Bagian 43 ( Pertemuan)

219 32 0
                                    

Selamat membaca
***

Lika menatap Luna yang kini masih tertidur nyenyak disana. Ia heran kenapa Luna jadi susah dibangunkan. Padahal ia sudah berteriak dan mumukul Luna.

"Lun, bangun...." teriak Lika tepat di telinga Luna. Luna memicingkan matanya, menoleh kiri kanan, melihat Lika kini menatapnya kesal.

"Apa, ini jam berapa?" tanya Luna mengusap mukanya, dan berusaha duduk. Lika menoleh kesal.

"Jam delapan. Cepat mandi." katanya jengkel.

"Astaga, lo nggak Bangunin gue." kata Luna kesal. Lika menatapnya serius.

"Gimana mau bangunin lo, lo tidurnya nyenyak banget. Dikasih petasan di telinga lo, lo juga nggak bakalan dengar. Mimpi apaan lo? Mimpi dinikahi Fandu?" katanya Lika sedikit mengejek. Luna memajukan mulutnya manyun, merapikan rambutnya lalu beranjak turun dari tempat tidur. Berusaha sadar.

"Ntar kalau lo jodohnya Fandu gue bayarin sewa gedung sama ketering deh." kata Lika kembali terbahak. Luna menghentikan langkahnya, kesadarannya belum utuh, tapi Lika kembali membahas Fandu padanya. Ini cukup menyebalkan.

"Gue pegang janji lo." katanya kesal masuk ke kamar mandi secepat mungkin.  Dan Lika tersenyum samar.

Lika mulai merapikan tempat tidurnya. Lalu membuang beberapa sampah bekas minuman dan jajan yang mereka makan tadi malam ke tong sampah.

***

Luna dan Lika sudah berada di rumah kemarin. Dan lagi rumah itu dikunci. Mereka sudah mengetuk pintu itu dan juga mengucapkan salam beberapa kali. Luna kini merasa kesal sendiri. Tidak mungkin ia pulang lagi. Toh, ia takkan punya kesempatan lagi untuk kesini. Membohongi bundanya sudah cukup.

"Lo bangunnya telat." protes Lika menghempaskan bokong nya di bangku kayu kemarin. Luna menoleh kesal.

"Lo nggak bangunin gue." Luna tak kalah kesal, ia ikut duduk disana. Ia juga menyalahkan Lika.

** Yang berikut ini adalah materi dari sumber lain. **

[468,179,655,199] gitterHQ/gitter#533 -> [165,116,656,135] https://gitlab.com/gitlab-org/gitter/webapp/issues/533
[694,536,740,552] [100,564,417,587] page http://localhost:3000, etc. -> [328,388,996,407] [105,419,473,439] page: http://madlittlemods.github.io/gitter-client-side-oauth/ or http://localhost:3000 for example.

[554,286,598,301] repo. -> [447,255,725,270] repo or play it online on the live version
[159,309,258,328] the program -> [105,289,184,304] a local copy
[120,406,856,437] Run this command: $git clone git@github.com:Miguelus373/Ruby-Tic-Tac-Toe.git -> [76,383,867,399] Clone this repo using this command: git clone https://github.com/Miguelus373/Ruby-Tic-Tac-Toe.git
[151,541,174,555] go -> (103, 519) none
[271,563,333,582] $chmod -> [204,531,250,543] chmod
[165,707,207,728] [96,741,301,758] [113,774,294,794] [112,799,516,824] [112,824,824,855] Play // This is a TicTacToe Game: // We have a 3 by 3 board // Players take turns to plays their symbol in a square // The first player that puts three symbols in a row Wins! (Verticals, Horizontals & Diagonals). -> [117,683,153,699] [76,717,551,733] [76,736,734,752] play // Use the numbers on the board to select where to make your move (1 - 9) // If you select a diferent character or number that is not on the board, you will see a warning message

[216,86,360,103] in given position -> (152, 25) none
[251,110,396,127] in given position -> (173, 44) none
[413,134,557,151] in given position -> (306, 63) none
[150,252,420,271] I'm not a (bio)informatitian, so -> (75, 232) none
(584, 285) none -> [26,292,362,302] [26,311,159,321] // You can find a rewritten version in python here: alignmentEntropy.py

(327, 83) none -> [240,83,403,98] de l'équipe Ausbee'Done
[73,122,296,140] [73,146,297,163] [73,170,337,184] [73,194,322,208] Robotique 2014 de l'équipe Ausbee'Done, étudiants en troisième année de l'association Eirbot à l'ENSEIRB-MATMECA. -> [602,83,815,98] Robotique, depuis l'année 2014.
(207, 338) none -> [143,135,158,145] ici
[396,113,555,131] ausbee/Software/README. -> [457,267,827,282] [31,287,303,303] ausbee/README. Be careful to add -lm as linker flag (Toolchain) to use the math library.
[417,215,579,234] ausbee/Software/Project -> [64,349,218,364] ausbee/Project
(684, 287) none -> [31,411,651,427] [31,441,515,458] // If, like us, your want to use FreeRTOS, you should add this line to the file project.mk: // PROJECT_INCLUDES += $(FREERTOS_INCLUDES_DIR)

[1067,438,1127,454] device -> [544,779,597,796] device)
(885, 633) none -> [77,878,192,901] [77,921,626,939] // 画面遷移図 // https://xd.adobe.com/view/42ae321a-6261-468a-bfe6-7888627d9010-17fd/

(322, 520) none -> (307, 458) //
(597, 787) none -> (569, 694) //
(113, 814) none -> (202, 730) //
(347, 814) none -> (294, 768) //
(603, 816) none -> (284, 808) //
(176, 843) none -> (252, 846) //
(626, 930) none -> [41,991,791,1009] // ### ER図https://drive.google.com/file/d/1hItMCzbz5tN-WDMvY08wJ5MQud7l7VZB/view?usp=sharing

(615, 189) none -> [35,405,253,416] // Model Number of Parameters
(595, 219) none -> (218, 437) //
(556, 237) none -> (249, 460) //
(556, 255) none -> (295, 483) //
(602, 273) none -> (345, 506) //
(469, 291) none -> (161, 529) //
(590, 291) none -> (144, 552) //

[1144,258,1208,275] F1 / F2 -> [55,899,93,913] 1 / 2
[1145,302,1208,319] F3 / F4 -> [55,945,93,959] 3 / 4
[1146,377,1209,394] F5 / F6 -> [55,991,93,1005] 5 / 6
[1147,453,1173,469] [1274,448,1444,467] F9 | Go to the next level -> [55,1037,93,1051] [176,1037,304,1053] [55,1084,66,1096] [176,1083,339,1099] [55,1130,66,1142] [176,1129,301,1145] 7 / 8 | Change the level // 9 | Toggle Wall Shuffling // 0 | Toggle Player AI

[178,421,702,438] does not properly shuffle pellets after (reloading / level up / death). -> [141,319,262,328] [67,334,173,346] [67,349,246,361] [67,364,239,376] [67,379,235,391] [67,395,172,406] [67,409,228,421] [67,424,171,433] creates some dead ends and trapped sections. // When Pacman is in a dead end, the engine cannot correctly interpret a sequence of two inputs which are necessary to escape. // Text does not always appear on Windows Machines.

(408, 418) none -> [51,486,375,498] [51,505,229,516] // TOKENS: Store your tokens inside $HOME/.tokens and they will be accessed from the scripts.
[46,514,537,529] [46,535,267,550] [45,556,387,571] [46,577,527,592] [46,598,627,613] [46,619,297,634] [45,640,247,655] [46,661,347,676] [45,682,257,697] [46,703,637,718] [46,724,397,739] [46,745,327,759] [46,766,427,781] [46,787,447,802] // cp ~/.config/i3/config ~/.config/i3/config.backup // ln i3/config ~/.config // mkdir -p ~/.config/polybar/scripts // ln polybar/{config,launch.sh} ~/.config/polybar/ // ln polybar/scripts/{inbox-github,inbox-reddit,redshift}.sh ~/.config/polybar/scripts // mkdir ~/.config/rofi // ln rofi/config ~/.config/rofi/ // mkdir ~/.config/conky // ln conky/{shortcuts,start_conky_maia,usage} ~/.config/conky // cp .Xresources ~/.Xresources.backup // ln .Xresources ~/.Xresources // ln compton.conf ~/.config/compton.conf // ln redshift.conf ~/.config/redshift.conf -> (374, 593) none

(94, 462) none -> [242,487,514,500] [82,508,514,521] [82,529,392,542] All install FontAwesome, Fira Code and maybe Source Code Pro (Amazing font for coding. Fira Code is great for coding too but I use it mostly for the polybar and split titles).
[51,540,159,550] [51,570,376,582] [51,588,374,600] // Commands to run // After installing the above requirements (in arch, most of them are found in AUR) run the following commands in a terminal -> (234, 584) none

"Gue bilangin lo nggak bisa dibangunin, tidur kek kebo." kata Lika lagi. Luna menggaruk kepalanya.

"Itu tadi malam gue nggak bisa tidur. Udah ah jangan nyalahin gue." kata Luna kesal. Kebetulan bapak yang kemarin lewat lagi dengan menggunakan motor bebeknya, ia melihat Luna dan Lika Tersenyum.

"Wah, buk Rahmi nya ada diwarung disana. Bentar yah bapak panggilkan." katanya membelokkan sepeda motornya sontak membuat Luna tersenyum bahagia. Dan Lika melihatnya tak percaya. Ia baru tahu bahagia Luna hanya sesederhana itu.

"Ya ampun, makasih pak." teriak Luna lantas berdiri, lalu melompat sembari melambaikan tangannya pada sang bapak itu yang kini menghilang dari pandangannya dan Luna masih tersenyum. Senyum yang belum pernah Lika lihat di wajah itu. Senyum itu terlihat berbeda. Ia yakin Luna sekarang sedang bahagia.

"Se bahagia itu lo?" kata Lika sontak membuat Luna menganggukkan kepalanya.

"Iya dong. Bentar lagi ketemu ibuk." katanya masih tersenyum kembali duduk disamping Lika. Dan bapak yang tidak diketahui namanya tadi muncul bersama seorang wanita berumur empat puluh tahun. Luna lantas kembali berdiri. Sedangkan Lika masih diposisi yang sama.

Ibuk itu turun dari sana, melihat Lika dan Luna heran.

"Makasih pak, bantuannya." kata Aluna lagi. Bapak itu mengangguk tersenyum dan kembali pergi.

"Kalian nyari saya?" katanya serius. Luna mengangguk sedikit tersenyum. Mendekat pada wanita itu.

"Benar ini buk Rahmi?" kata Luna serius, buk Rahmi menganggukkan kepalanya sedikit. Melihat Lika serius.
Lika ikut berdiri. Ia mendadak bingung, wajah tak asing dimata nya tapi ia lupa siapa itu.